[RECORDS FOR THIS TASK]
☆ ☆ ☆ ☆ ☆ ☆ ☆

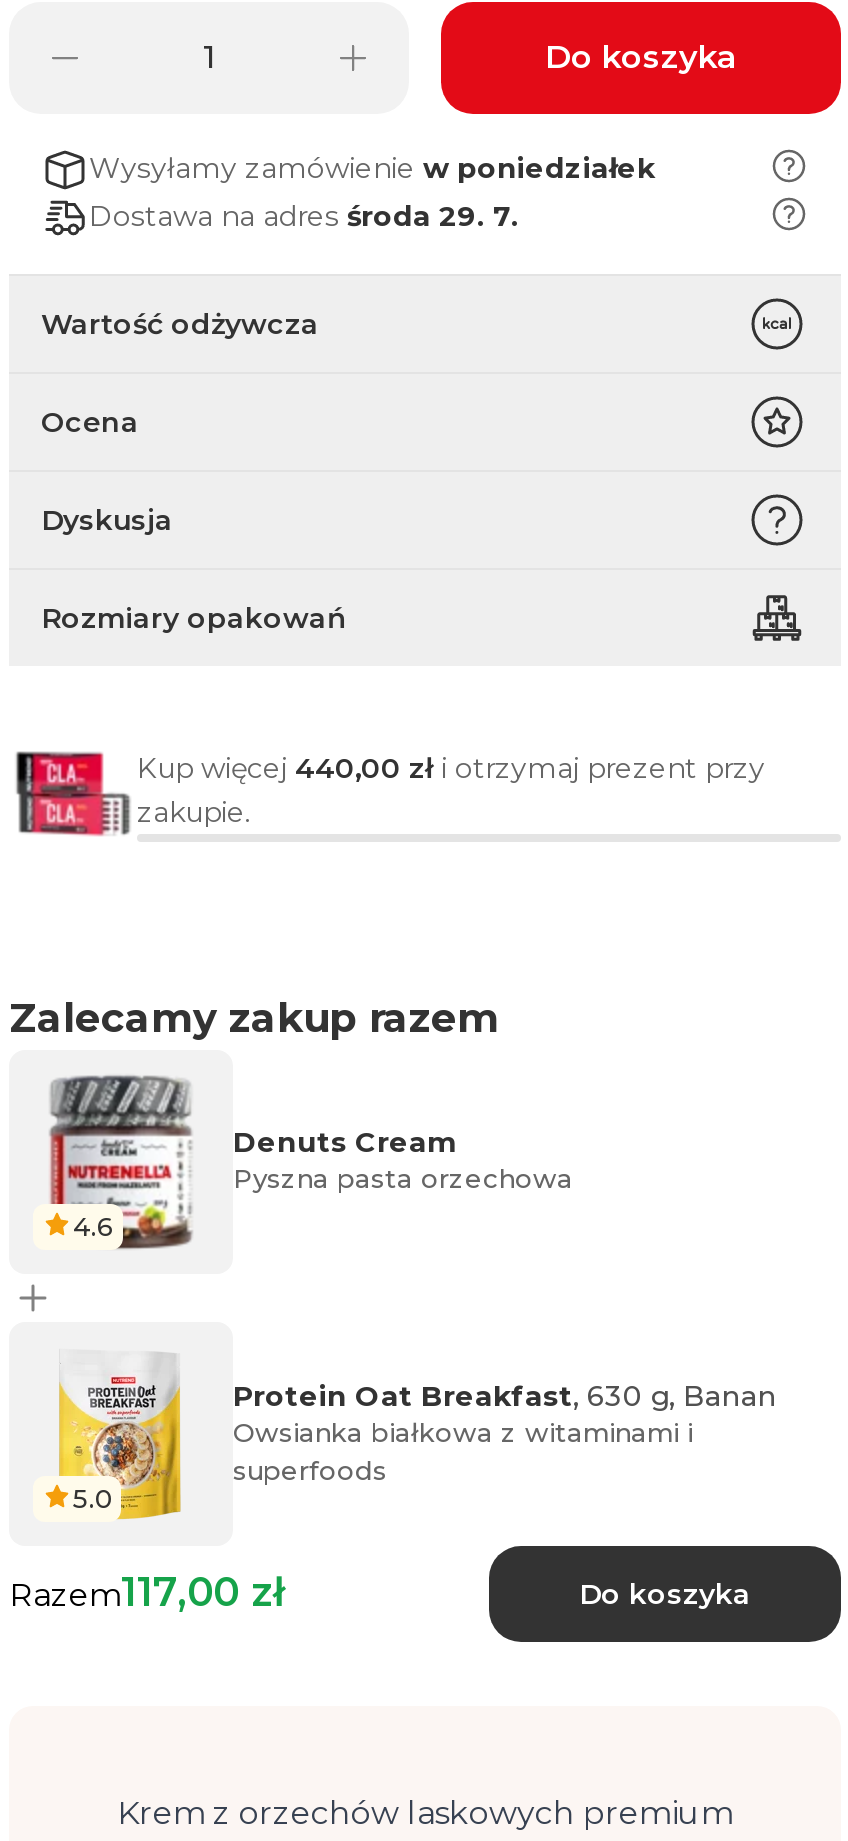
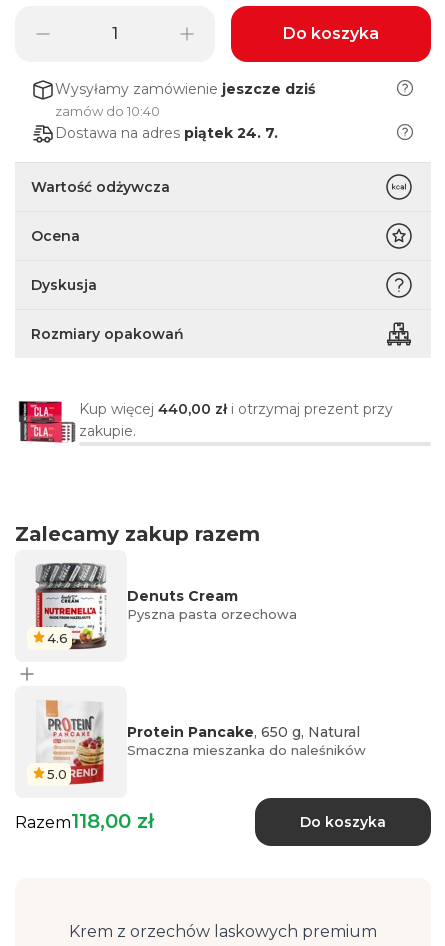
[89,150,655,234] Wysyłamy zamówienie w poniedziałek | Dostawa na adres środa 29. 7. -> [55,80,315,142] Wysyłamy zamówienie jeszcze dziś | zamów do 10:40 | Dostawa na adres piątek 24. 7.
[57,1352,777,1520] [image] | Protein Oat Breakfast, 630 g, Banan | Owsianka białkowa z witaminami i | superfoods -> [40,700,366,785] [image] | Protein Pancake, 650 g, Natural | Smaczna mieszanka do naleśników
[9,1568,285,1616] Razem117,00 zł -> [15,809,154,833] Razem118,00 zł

☆ ☆ ☆ ☆ ☆ ☆ ☆

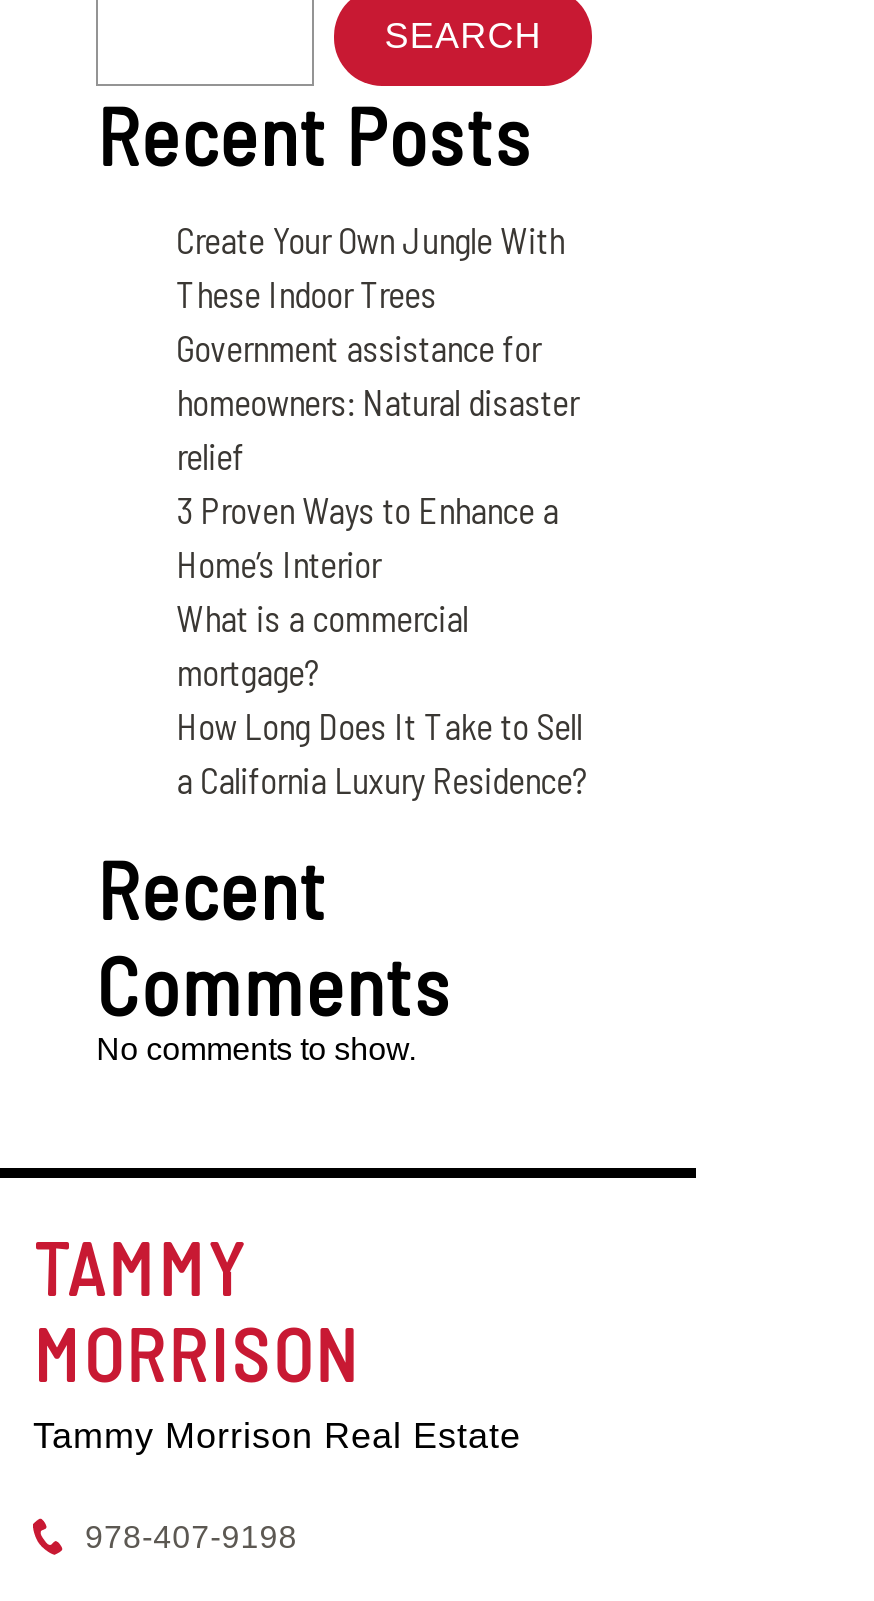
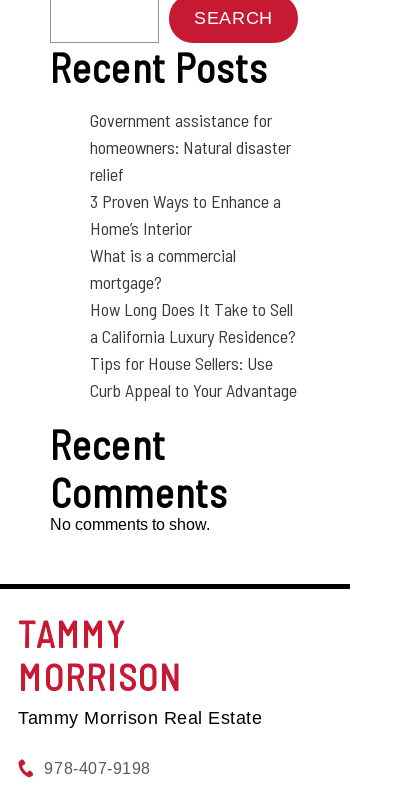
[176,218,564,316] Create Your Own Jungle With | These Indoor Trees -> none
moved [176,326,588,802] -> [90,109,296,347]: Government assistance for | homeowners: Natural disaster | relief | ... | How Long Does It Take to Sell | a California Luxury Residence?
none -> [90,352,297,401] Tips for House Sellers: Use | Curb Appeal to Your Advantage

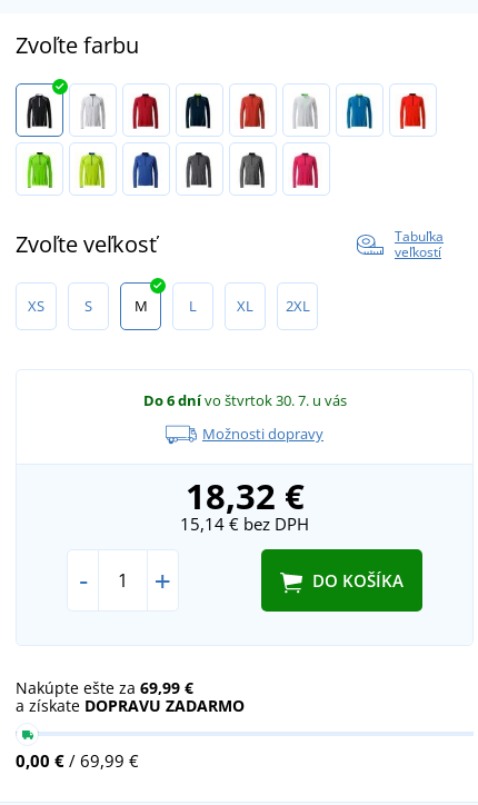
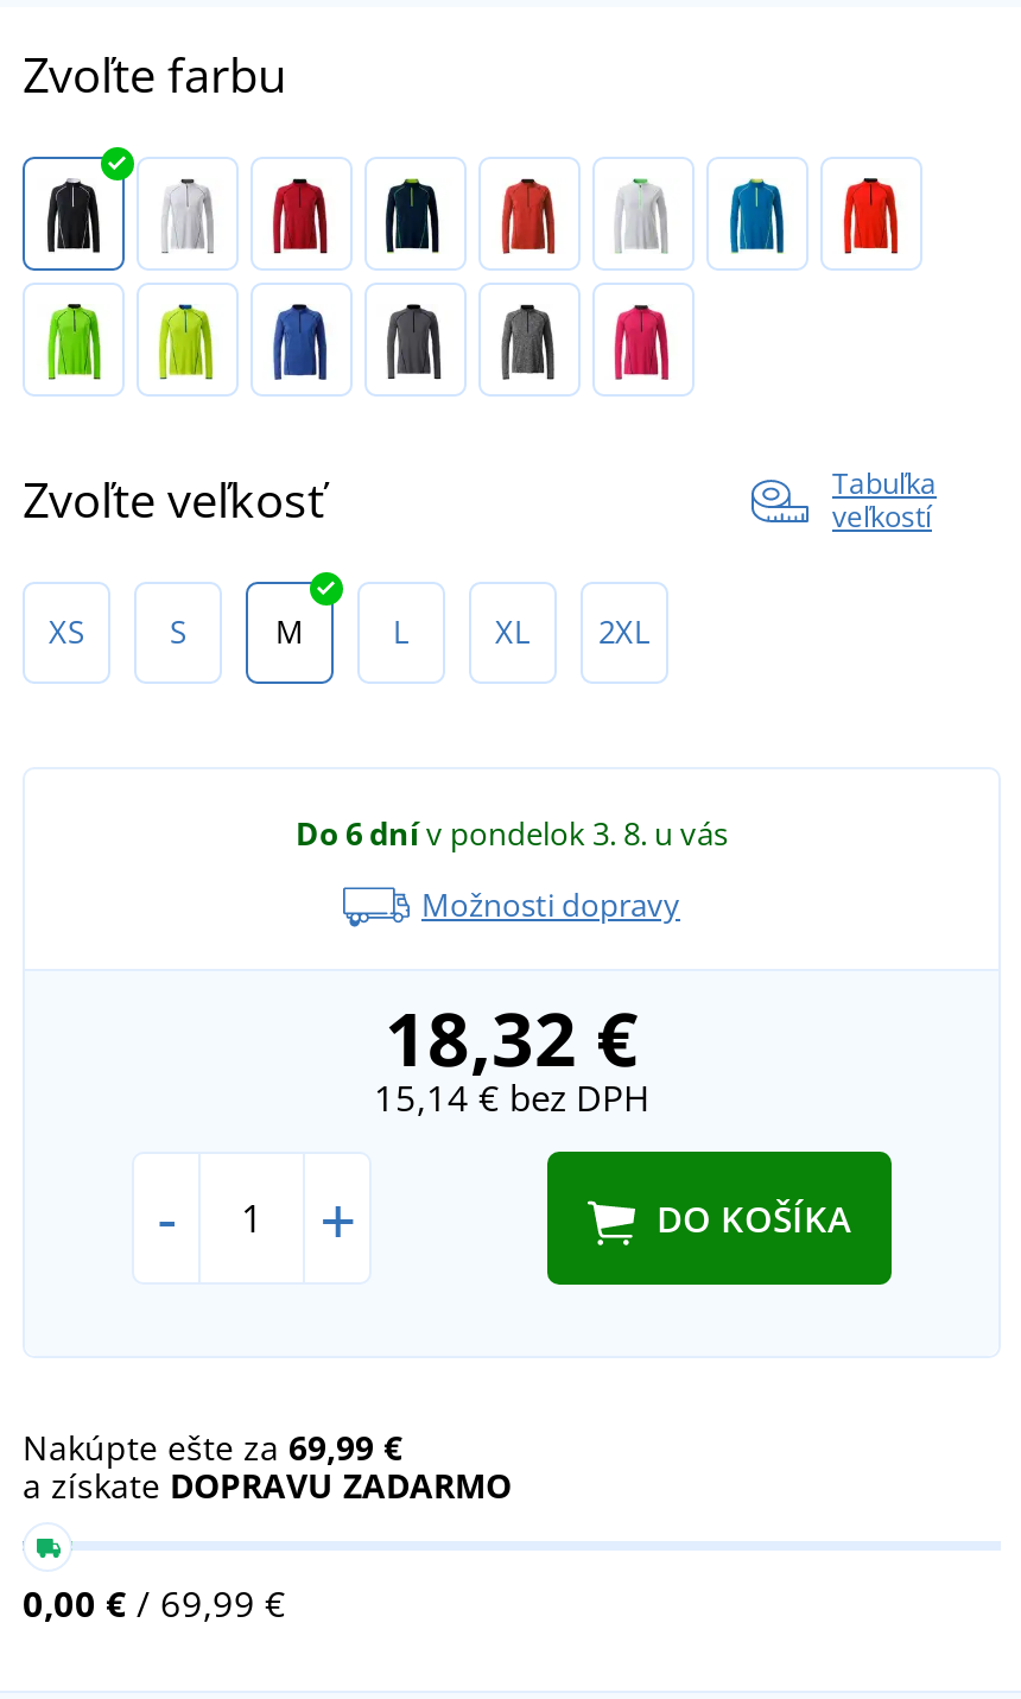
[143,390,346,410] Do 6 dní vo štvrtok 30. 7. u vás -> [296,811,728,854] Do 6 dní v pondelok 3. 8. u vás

☆ ☆ ☆ ☆ ☆ ☆ ☆

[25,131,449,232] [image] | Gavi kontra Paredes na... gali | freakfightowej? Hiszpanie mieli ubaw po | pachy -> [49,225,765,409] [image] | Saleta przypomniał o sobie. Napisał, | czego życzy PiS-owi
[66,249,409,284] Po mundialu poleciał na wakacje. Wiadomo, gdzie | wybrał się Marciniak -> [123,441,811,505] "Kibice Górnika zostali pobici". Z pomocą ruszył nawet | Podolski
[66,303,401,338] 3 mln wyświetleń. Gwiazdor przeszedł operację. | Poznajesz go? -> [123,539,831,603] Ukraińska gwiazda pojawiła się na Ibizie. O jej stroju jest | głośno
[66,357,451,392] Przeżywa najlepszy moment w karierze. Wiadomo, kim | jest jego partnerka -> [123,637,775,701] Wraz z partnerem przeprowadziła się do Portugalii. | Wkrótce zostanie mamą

☆ ☆ ☆ ☆ ☆ ☆ ☆

[EXERCISE PROMPT] In the listing above, find the line with "[176,218,564,316] Create Your" and the line with "[143,390,346,410] Do 6". Copy exactly those lines and all between them, minus the images.

[WRITTEN SOLUTION]
[176,218,564,316] Create Your Own Jungle With | These Indoor Trees -> none
moved [176,326,588,802] -> [90,109,296,347]: Government assistance for | homeowners: Natural disaster | relief | ... | How Long Does It Take to Sell | a California Luxury Residence?
none -> [90,352,297,401] Tips for House Sellers: Use | Curb Appeal to Your Advantage

[143,390,346,410] Do 6 dní vo štvrtok 30. 7. u vás -> [296,811,728,854] Do 6 dní v pondelok 3. 8. u vás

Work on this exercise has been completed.